I didn't ask for too much this year. Don't know what if any I will get, but I kept it easy this year - my father is still in the ICU, and I just got out of the hospital my self a few weeks ago. I just want a healthy Christmas, and to be with my family.

But to participate here, this is what I asked for.

Metal peg board for the garage, some nice yard/mowing gloves, Sprayers Plus battery sprayer, and a nice lawn rake.


----------



## GreenHorn (Nov 23, 2018)

@iFisch3224

my father is still in the ICU, and I just got out of the hospital my self a few weeks ago. I just want a healthy Christmas, and to be with my family. 

Prayers out to you and your Dad. Time with the family is the best thing that one can ask for. Anything in addition is just icing on the cake.

Wishing you well.


----------



## iFisch3224 (Jun 11, 2018)

GreenHorn said:


> @iFisch3224
> 
> my father is still in the ICU, and I just got out of the hospital my self a few weeks ago. I just want a healthy Christmas, and to be with my family.
> 
> ...


Amen! 

I'd recommend battery as well - Gone through this year with a hand sprayer, I'm going battery next year. Not only is it easier/more consistent, it would also speed up the process of applying and I'd probably apply a little more often but not as much (of any product) if I could just simply walk my lot, instead of having to stop and re-pressurize every 3-4 "lines" of applying.


----------



## pennstater2005 (Jul 17, 2017)

@iFisch3224 That landscape rake is awesome. Hoping for a healthy year for you and your Dad.


----------



## iFisch3224 (Jun 11, 2018)

pennstater2005 said:


> @iFisch3224 That landscape rake is awesome. Hoping for a healthy year for you and your Dad.


Thank you. *praying hands*


----------



## stotea (Jul 31, 2017)

I did almost all of my own shopping this year, haha. From Eley, I got a reel, hose, hose guide, and garden sprayer set. I also got the Milwaukee string trimmer with 2 batteries. There may be another surprise gift or two as well.

I WAS going to get a Lesco SS spreader instead of the Eley stuff, but they went up in price quite a bit.  Not sure if I'll ever get one now.


----------



## iFisch3224 (Jun 11, 2018)

stotea said:


> I did almost all of my own shopping this year, haha. From Eley, I got a reel, hose, hose guide, and garden sprayer set. I also got the Milwaukee string trimmer with 2 batteries. There may be another surprise gift or two as well.
> 
> I WAS going to get a Lesco SS spreader instead of the Eley stuff, but they went up in price quite a bit.  Not sure if I'll ever get one now.
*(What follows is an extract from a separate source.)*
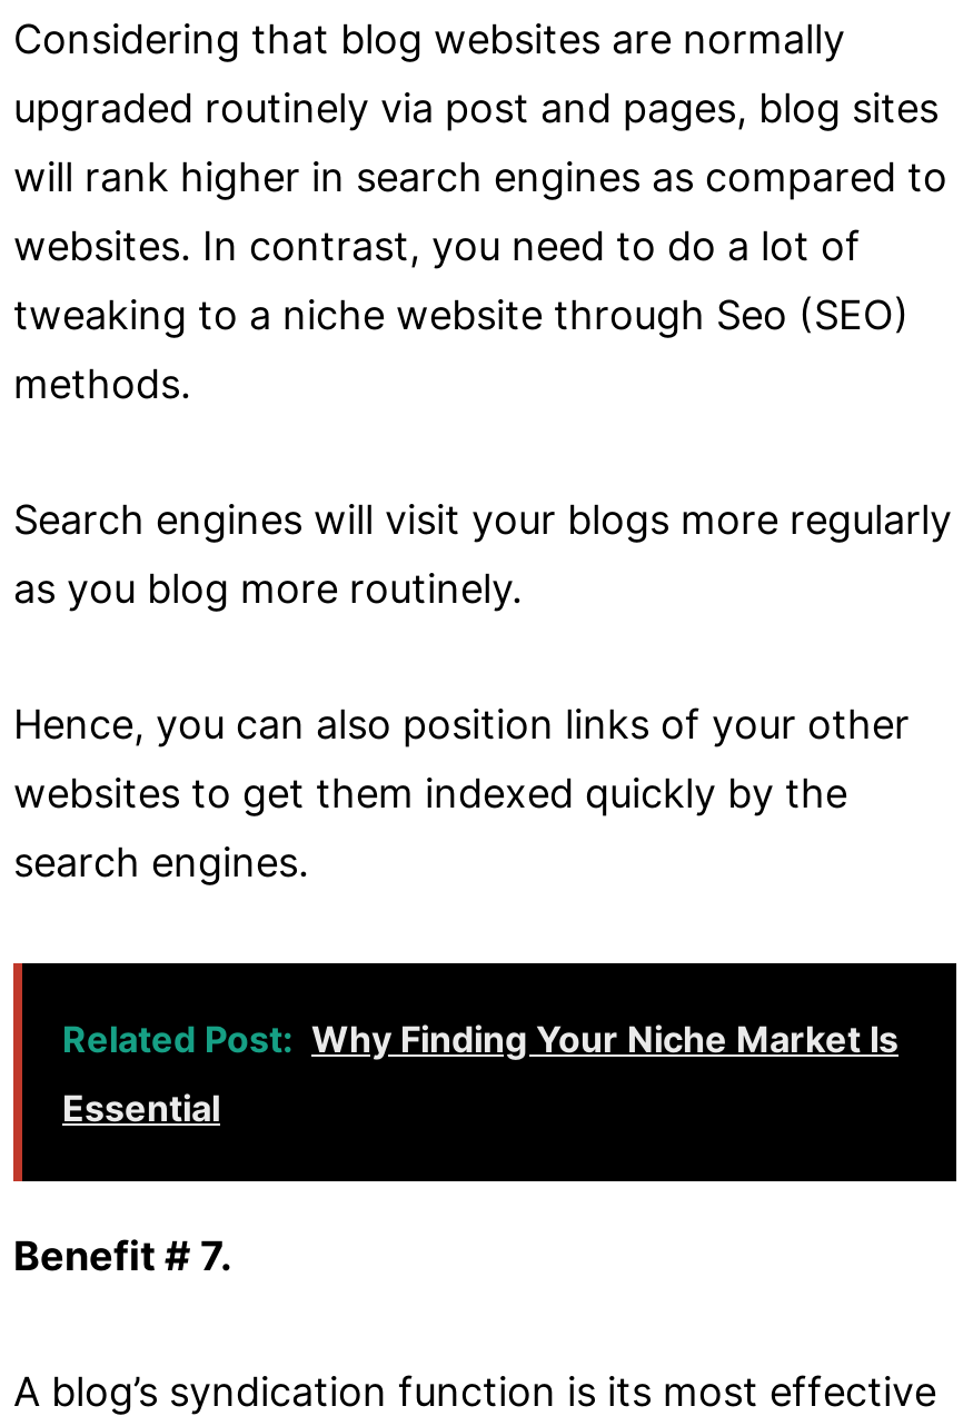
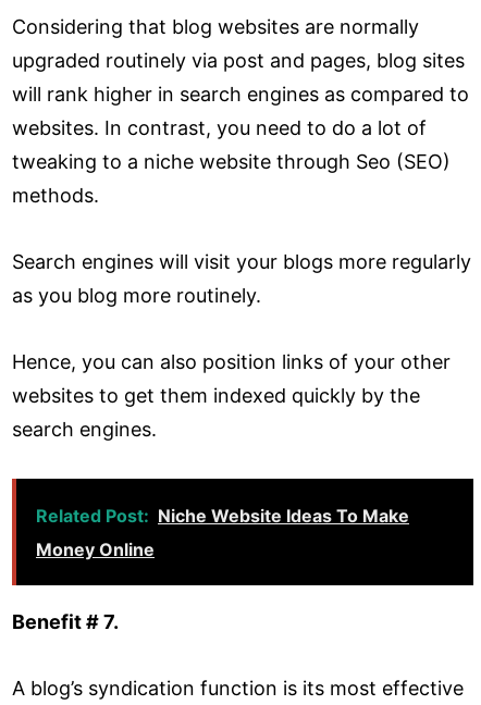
[62,1016,898,1061] Related Post: Why Finding Your Niche Market Is -> [36,505,409,526] Related Post: Niche Website Ideas To Make
[62,1085,220,1130] Essential -> [36,538,155,560] Money Online

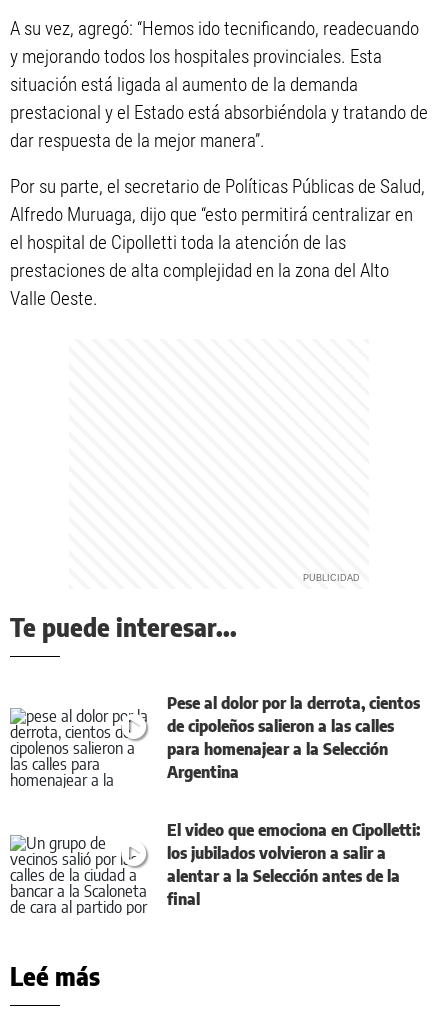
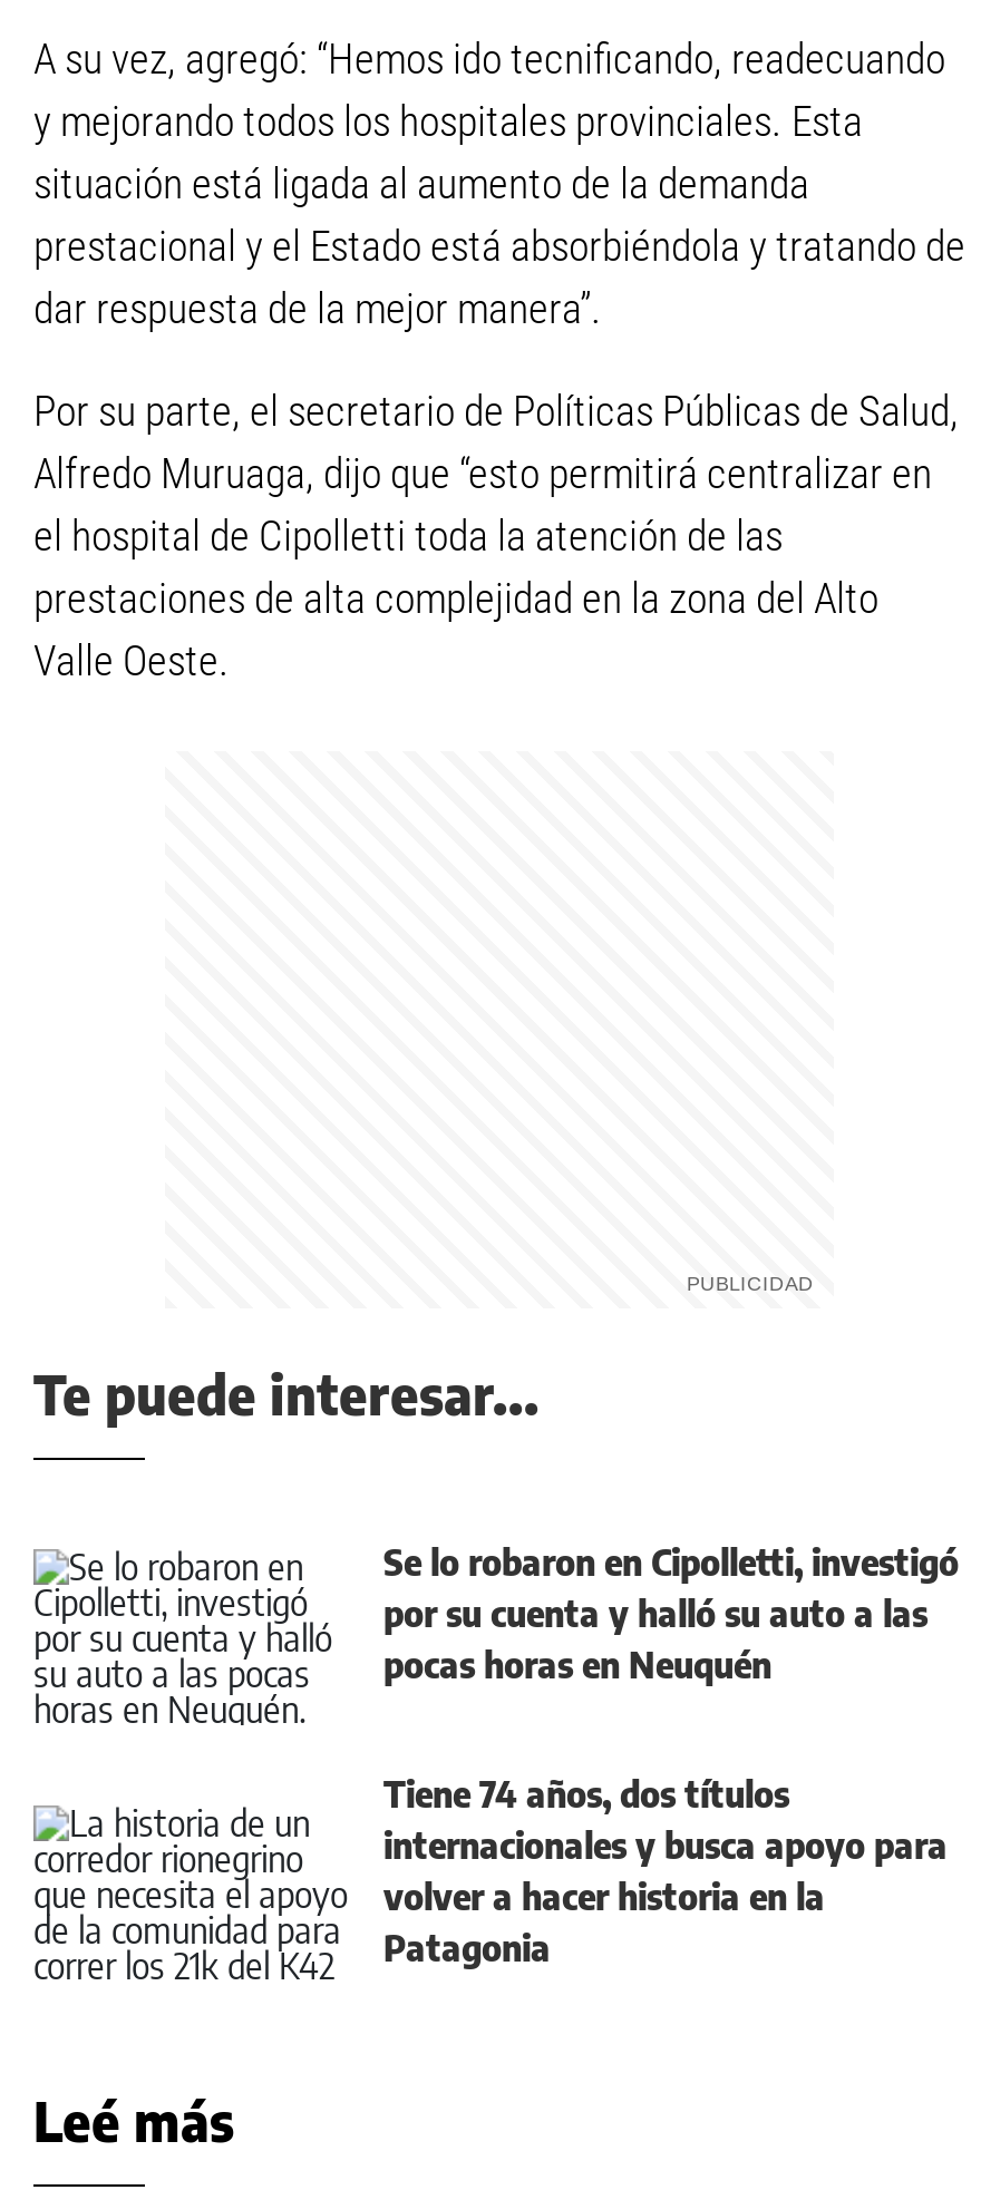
[11,693,420,788] [image] | Pese al dolor por la derrota, cientos | de cipoleños salieron a las calles | para homenajear a la Selección | Argentina -> [31,1540,959,1727] [image] | Se lo robaron en Cipolletti, investigó | por su cuenta y halló su auto a las | pocas horas en Neuquén
[10,820,420,916] [image] | El video que emociona en Cipolletti: | los jubilados volvieron a salir a | alentar a la Selección antes de la | final -> [33,1772,948,1979] [image] | Tiene 74 años, dos títulos | internacionales y busca apoyo para | volver a hacer historia en la | Patagonia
How's that Eley hose/reel working for you? I want one SO bad! Actually two (one on each side of the house). I know it's a big investment, but all the videos I've seen on YT were awesome, and I'm personally sold on the product - be nice to hear your opinion. :thumbup:


----------



## Austinite (Oct 4, 2018)

My Wishlist....

Greensmaster 1600
Toro Timemaster 30" deck
ProPlugger
Maruyama landscape blade


----------



## iFisch3224 (Jun 11, 2018)

Austinite said:


> My Wishlist....
> 
> Greensmaster 1600
> Toro Timemaster 30" deck
> ...


Bet you were a good boy! 😂


----------



## stotea (Jul 31, 2017)

iFisch3224 said:


> How's that Eley hose/reel working for you? I want one SO bad! Actually two (one on each side of the house). I know it's a big investment, but all the videos I've seen on YT were awesome, and I'm personally sold on the product - be nice to hear your opinion. :thumbup:


Earlier this year I bought and installed a post-mounted Eley reel. I love it. Well-built, smooth winding, and looks great. I was stupid and set it on my landscape rock while installing it, and it got scratched up a bit. Some matching touch-up paint from Eley fixed that problem, though. This xmas one is for the other side of the house and is replacing a cheap plastic reel that broke this fall.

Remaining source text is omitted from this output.